● **Work task**: Copy out the data line by line exactly, from its start to the line bearing "Philips Philips Tar3505", inclusive.

(Records from a dataset)
Segment Open
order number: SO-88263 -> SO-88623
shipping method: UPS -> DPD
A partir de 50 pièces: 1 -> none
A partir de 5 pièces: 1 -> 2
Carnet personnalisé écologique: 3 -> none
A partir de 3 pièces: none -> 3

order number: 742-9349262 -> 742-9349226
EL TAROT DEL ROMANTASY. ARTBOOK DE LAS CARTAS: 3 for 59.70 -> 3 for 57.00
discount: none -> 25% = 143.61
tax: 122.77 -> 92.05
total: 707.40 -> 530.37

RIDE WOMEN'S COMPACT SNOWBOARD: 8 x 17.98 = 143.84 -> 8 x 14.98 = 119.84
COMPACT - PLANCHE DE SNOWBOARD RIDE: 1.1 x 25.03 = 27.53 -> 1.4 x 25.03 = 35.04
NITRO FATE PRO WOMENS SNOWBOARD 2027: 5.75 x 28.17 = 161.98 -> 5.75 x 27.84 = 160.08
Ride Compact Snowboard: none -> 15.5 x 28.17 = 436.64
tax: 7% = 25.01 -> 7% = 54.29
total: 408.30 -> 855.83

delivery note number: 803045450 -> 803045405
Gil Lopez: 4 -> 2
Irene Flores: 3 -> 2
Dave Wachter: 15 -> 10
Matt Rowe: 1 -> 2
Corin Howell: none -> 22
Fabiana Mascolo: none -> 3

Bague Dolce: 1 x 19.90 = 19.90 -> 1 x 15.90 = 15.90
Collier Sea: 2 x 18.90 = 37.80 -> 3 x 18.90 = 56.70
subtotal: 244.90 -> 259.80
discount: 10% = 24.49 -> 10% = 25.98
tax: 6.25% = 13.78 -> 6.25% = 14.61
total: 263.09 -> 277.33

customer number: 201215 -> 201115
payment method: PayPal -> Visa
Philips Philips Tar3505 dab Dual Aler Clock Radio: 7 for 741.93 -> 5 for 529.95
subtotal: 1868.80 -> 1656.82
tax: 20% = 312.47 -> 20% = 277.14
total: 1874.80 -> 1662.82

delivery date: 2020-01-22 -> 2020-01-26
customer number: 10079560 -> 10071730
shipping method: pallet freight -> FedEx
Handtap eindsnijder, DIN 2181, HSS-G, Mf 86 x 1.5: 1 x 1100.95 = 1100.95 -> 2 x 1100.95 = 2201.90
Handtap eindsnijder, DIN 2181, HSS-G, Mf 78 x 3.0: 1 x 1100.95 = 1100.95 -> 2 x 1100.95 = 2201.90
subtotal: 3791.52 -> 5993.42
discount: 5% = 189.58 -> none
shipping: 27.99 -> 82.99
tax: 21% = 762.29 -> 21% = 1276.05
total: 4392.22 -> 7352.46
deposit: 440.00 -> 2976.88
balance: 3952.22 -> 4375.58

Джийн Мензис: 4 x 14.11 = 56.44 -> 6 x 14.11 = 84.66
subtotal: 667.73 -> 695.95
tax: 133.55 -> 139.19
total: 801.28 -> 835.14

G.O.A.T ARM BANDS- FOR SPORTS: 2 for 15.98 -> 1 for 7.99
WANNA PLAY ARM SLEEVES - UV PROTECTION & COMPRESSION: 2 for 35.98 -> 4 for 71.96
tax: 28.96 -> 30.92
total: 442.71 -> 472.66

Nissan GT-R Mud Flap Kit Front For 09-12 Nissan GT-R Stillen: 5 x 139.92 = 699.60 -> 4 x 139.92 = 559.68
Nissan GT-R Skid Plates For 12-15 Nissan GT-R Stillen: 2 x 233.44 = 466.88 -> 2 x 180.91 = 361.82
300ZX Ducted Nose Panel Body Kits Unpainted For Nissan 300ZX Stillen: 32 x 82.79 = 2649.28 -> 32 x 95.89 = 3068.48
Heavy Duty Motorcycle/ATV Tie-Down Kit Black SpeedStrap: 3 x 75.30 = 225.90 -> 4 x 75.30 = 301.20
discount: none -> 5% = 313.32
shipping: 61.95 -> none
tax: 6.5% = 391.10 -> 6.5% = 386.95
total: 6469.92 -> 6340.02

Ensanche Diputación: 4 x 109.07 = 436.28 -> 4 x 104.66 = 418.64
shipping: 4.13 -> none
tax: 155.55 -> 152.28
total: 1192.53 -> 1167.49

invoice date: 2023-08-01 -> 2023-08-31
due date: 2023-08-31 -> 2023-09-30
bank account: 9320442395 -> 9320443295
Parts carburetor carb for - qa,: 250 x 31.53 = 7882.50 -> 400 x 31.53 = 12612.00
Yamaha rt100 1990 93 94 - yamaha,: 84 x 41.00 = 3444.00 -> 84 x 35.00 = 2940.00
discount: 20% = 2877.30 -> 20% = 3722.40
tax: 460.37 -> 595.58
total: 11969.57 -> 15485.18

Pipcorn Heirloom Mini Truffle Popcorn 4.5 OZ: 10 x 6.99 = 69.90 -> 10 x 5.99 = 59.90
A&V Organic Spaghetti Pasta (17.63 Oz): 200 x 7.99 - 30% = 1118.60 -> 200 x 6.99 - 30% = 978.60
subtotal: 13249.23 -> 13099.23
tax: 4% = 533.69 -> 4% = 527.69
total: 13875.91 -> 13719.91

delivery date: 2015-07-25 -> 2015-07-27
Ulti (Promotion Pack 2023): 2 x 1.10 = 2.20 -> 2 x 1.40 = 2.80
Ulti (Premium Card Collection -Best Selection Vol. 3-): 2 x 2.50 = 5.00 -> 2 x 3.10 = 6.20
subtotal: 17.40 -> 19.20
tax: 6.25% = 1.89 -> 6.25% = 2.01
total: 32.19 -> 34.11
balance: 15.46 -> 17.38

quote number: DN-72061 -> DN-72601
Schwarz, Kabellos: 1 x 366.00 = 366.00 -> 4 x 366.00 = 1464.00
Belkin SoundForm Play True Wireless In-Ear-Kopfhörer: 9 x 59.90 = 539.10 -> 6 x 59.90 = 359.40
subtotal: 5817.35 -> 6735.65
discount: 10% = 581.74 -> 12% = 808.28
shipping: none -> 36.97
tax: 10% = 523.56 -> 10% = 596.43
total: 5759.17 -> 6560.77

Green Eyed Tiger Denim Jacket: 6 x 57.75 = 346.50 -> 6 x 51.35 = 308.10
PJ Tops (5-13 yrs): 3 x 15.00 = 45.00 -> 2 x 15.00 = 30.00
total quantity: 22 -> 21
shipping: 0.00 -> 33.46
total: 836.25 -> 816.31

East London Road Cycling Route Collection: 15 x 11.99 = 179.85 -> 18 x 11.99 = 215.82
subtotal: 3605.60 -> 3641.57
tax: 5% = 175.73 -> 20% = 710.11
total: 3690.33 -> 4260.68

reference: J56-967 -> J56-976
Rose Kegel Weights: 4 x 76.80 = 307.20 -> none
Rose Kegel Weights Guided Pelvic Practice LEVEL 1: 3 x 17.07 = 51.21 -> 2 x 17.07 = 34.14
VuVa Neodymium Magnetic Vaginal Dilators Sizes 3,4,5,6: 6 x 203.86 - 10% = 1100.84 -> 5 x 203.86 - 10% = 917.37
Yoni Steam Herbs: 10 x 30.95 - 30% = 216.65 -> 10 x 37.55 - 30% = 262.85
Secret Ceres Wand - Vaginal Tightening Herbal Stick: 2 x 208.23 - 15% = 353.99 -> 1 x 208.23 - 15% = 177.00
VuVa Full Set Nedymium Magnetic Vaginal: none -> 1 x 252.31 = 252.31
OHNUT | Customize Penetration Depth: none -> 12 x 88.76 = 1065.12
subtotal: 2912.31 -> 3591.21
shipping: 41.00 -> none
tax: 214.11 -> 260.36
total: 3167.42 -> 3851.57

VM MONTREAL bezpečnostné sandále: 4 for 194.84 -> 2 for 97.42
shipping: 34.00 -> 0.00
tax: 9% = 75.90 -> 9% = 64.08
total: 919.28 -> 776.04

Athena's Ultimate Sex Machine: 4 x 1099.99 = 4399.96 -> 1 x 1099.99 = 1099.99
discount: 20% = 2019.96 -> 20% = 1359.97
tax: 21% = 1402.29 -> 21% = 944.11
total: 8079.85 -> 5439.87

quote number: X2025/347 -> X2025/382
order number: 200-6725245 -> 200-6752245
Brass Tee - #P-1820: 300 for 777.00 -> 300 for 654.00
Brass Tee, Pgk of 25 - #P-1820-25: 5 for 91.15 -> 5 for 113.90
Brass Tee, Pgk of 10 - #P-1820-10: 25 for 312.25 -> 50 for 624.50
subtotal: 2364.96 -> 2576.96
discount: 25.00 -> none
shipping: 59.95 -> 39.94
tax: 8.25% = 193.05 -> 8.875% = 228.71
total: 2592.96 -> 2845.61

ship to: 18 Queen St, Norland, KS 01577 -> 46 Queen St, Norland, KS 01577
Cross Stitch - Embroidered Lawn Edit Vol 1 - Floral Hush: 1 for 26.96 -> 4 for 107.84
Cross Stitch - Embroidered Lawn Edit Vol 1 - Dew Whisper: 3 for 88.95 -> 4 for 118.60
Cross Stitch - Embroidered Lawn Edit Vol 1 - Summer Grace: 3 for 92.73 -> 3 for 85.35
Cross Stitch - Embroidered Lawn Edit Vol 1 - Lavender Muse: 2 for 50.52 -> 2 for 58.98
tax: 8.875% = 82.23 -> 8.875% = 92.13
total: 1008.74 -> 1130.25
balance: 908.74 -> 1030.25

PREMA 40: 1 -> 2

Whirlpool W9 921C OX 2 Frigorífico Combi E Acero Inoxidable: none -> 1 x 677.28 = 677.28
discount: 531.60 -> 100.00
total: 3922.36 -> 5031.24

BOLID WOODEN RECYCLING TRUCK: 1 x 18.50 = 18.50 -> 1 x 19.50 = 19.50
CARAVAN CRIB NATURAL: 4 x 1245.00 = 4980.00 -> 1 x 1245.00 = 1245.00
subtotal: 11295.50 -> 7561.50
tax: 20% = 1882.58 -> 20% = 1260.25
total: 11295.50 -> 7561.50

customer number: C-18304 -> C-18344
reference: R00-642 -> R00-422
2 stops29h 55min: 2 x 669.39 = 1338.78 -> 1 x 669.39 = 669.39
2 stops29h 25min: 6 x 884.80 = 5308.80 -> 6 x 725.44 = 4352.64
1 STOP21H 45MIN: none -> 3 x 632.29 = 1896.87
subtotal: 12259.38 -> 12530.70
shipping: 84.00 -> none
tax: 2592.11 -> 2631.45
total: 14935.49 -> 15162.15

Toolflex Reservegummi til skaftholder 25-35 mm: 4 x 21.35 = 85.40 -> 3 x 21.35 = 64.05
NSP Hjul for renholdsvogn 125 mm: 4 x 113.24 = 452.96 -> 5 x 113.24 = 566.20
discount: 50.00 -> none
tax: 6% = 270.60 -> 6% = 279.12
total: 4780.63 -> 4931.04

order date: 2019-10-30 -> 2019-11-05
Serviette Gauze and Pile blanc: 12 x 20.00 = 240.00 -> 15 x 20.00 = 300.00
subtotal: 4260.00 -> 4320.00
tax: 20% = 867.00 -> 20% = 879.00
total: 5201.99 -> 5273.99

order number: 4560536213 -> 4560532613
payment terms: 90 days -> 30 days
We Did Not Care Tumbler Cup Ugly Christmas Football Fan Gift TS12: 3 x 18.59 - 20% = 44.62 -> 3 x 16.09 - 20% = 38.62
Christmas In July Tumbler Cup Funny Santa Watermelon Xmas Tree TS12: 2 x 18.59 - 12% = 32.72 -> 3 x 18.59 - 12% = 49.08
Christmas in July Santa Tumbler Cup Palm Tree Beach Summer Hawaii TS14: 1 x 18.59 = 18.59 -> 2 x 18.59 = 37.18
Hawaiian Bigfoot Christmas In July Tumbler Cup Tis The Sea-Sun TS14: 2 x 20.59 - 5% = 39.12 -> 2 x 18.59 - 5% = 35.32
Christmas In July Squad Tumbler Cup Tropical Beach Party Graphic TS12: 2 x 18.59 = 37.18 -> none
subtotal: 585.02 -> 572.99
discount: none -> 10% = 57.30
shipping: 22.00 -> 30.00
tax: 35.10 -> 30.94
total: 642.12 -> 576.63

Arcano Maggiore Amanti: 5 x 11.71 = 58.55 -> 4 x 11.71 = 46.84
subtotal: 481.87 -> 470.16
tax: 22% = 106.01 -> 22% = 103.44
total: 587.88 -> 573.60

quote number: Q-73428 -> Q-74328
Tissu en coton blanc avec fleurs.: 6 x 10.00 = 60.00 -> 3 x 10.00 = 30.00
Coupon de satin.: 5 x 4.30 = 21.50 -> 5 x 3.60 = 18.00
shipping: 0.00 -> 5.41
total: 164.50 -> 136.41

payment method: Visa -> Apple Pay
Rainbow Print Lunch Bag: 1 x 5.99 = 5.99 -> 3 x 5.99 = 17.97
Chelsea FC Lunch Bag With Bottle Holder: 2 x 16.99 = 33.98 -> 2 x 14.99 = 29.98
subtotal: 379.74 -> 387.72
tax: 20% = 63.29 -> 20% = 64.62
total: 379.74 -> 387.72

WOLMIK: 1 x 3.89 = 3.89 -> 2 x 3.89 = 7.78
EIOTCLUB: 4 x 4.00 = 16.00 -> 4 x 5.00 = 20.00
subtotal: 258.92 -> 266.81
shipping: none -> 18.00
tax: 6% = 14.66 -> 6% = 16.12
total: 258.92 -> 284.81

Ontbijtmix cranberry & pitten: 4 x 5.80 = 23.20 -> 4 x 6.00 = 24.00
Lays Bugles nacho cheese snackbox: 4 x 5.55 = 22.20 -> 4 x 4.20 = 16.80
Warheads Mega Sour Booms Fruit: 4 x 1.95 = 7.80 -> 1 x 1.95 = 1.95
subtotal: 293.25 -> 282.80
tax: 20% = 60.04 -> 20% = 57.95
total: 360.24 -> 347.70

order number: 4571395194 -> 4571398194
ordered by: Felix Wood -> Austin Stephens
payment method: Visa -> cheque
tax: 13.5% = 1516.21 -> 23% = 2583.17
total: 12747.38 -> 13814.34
Segment Closed
● **Solution below**:
order number: SO-88263 -> SO-88623
shipping method: UPS -> DPD
A partir de 50 pièces: 1 -> none
A partir de 5 pièces: 1 -> 2
Carnet personnalisé écologique: 3 -> none
A partir de 3 pièces: none -> 3

order number: 742-9349262 -> 742-9349226
EL TAROT DEL ROMANTASY. ARTBOOK DE LAS CARTAS: 3 for 59.70 -> 3 for 57.00
discount: none -> 25% = 143.61
tax: 122.77 -> 92.05
total: 707.40 -> 530.37

RIDE WOMEN'S COMPACT SNOWBOARD: 8 x 17.98 = 143.84 -> 8 x 14.98 = 119.84
COMPACT - PLANCHE DE SNOWBOARD RIDE: 1.1 x 25.03 = 27.53 -> 1.4 x 25.03 = 35.04
NITRO FATE PRO WOMENS SNOWBOARD 2027: 5.75 x 28.17 = 161.98 -> 5.75 x 27.84 = 160.08
Ride Compact Snowboard: none -> 15.5 x 28.17 = 436.64
tax: 7% = 25.01 -> 7% = 54.29
total: 408.30 -> 855.83

delivery note number: 803045450 -> 803045405
Gil Lopez: 4 -> 2
Irene Flores: 3 -> 2
Dave Wachter: 15 -> 10
Matt Rowe: 1 -> 2
Corin Howell: none -> 22
Fabiana Mascolo: none -> 3

Bague Dolce: 1 x 19.90 = 19.90 -> 1 x 15.90 = 15.90
Collier Sea: 2 x 18.90 = 37.80 -> 3 x 18.90 = 56.70
subtotal: 244.90 -> 259.80
discount: 10% = 24.49 -> 10% = 25.98
tax: 6.25% = 13.78 -> 6.25% = 14.61
total: 263.09 -> 277.33

customer number: 201215 -> 201115
payment method: PayPal -> Visa
Philips Philips Tar3505 dab Dual Aler Clock Radio: 7 for 741.93 -> 5 for 529.95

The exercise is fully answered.